----- Dataset records -----

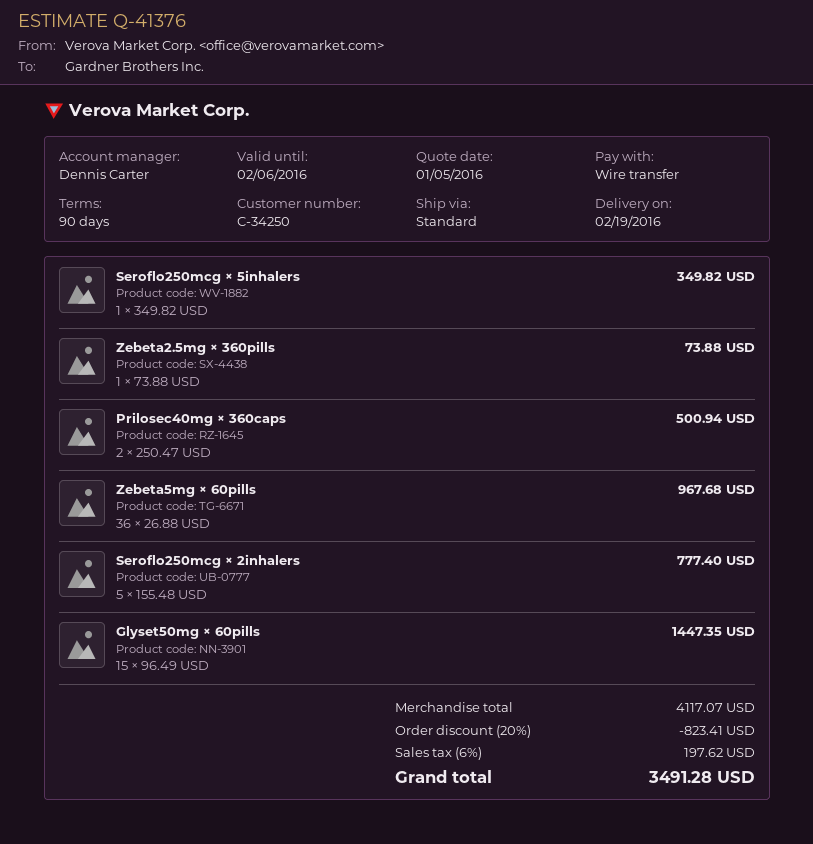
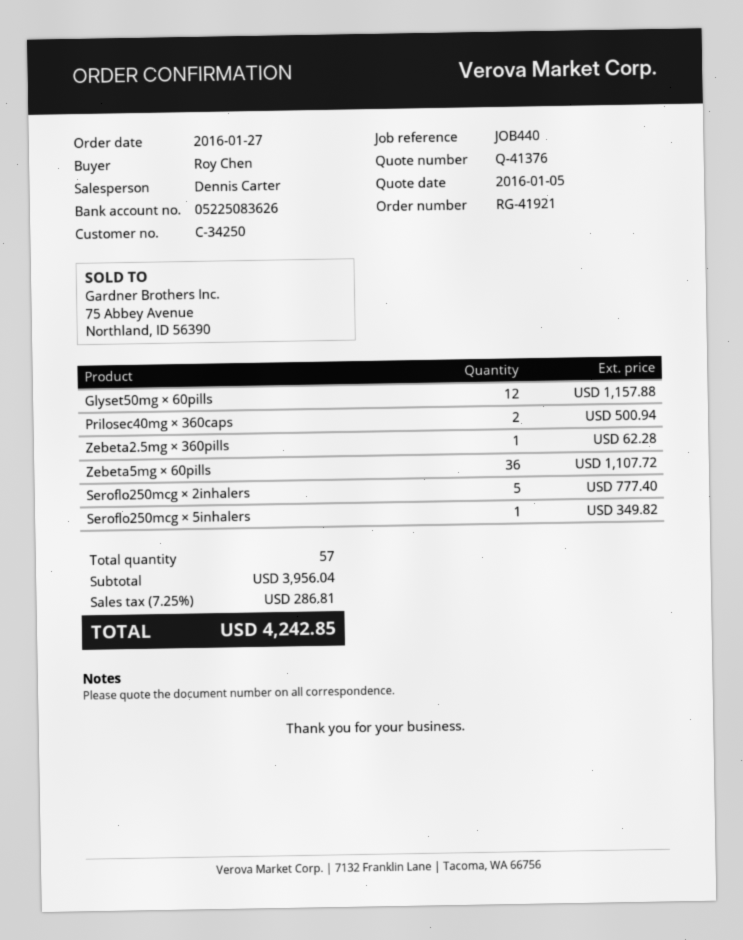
Zebeta2.5mg × 360pills: 1 for 73.88 -> 1 for 62.28
Zebeta5mg × 60pills: 36 for 967.68 -> 36 for 1107.72
Glyset50mg × 60pills: 15 for 1447.35 -> 12 for 1157.88
subtotal: 4117.07 -> 3956.04
discount: 20% = 823.41 -> none
tax: 6% = 197.62 -> 7.25% = 286.81
total: 3491.28 -> 4242.85

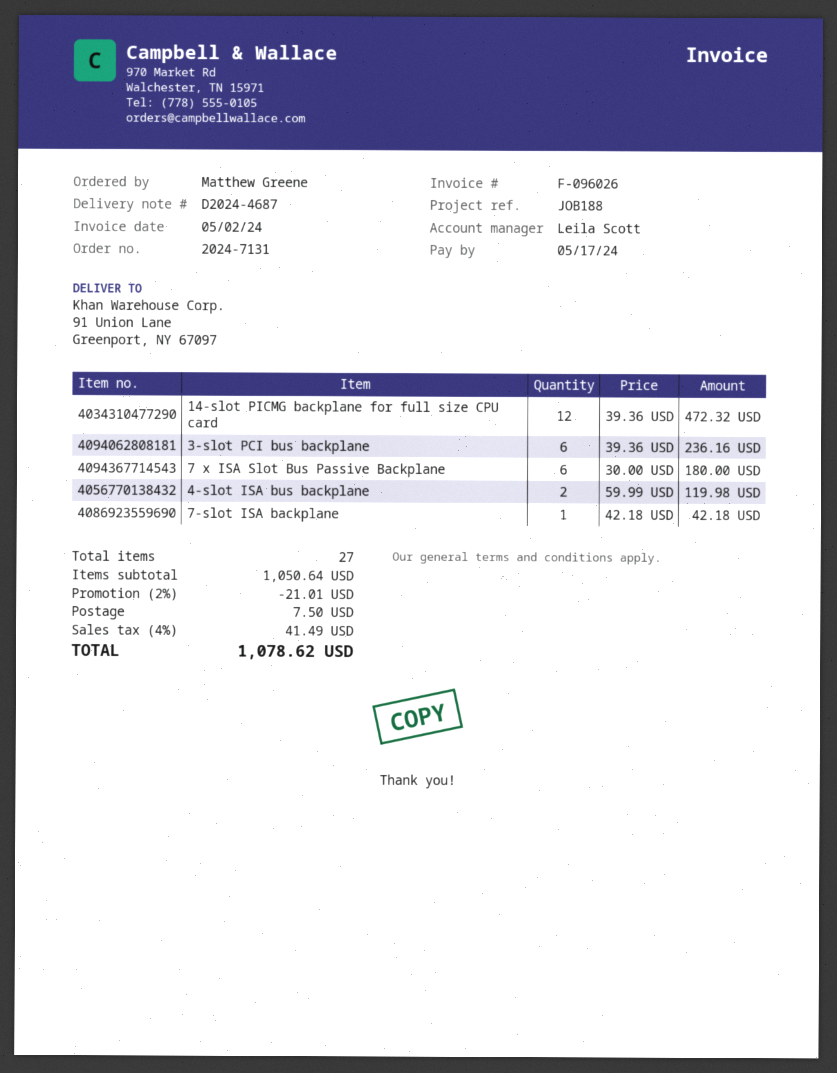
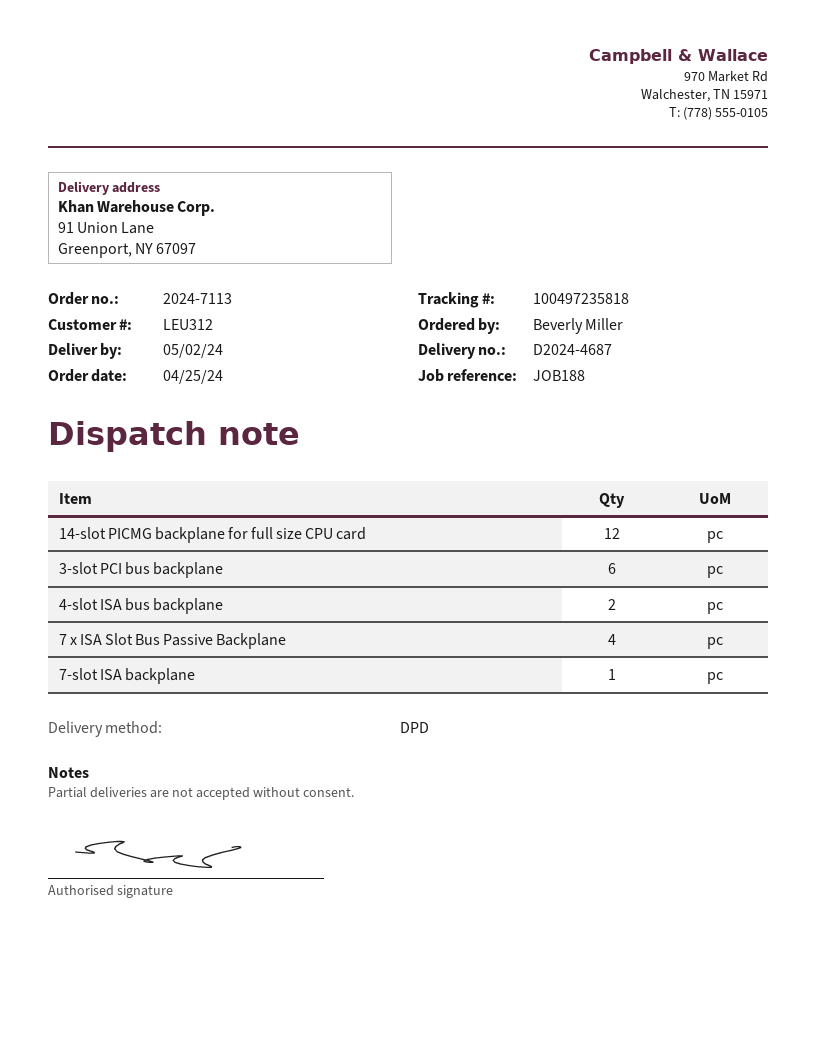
order number: 2024-7131 -> 2024-7113
ordered by: Matthew Greene -> Beverly Miller
7 x ISA Slot Bus Passive Backplane: 6 -> 4

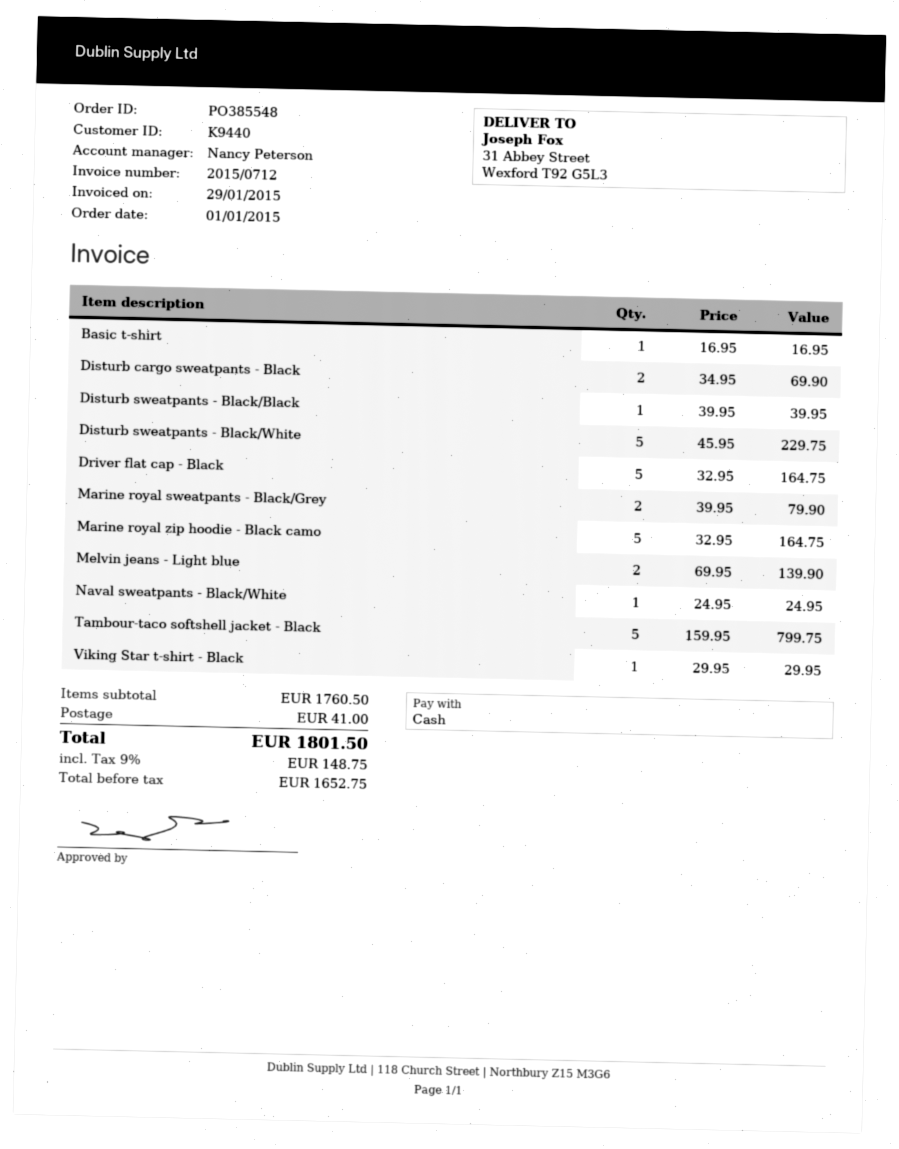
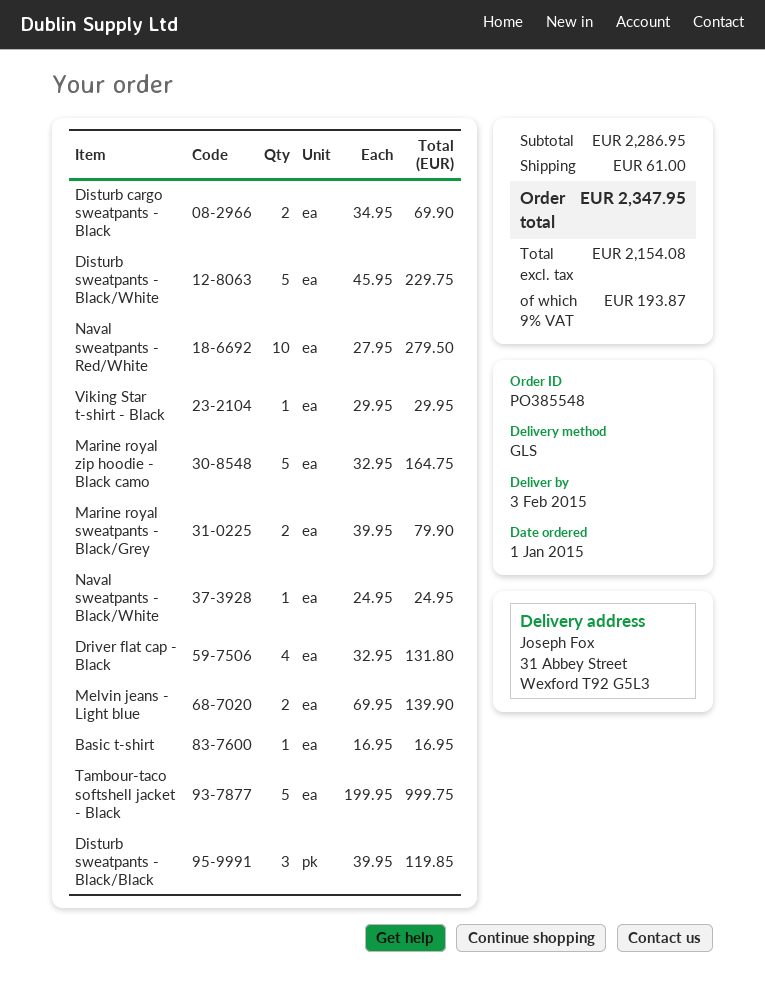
Disturb sweatpants - Black/Black: 1 x 39.95 = 39.95 -> 3 x 39.95 = 119.85
Driver flat cap - Black: 5 x 32.95 = 164.75 -> 4 x 32.95 = 131.80
Tambour-taco softshell jacket - Black: 5 x 159.95 = 799.75 -> 5 x 199.95 = 999.75
Naval sweatpants - Red/White: none -> 10 x 27.95 = 279.50
subtotal: 1760.50 -> 2286.95
shipping: 41.00 -> 61.00
net: 1652.75 -> 2154.08
tax: 9% = 148.75 -> 9% = 193.87
total: 1801.50 -> 2347.95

-----

_Instructions to follow_:
Copy only what runs above from the line containing "Zebeta5mg × 60pills: 36" through the line containing "7 x ISA Slot Bus Passive Backplane: 6 -> 4", exactly. Leave out the pictures.

_Exercise output_:
Zebeta5mg × 60pills: 36 for 967.68 -> 36 for 1107.72
Glyset50mg × 60pills: 15 for 1447.35 -> 12 for 1157.88
subtotal: 4117.07 -> 3956.04
discount: 20% = 823.41 -> none
tax: 6% = 197.62 -> 7.25% = 286.81
total: 3491.28 -> 4242.85

order number: 2024-7131 -> 2024-7113
ordered by: Matthew Greene -> Beverly Miller
7 x ISA Slot Bus Passive Backplane: 6 -> 4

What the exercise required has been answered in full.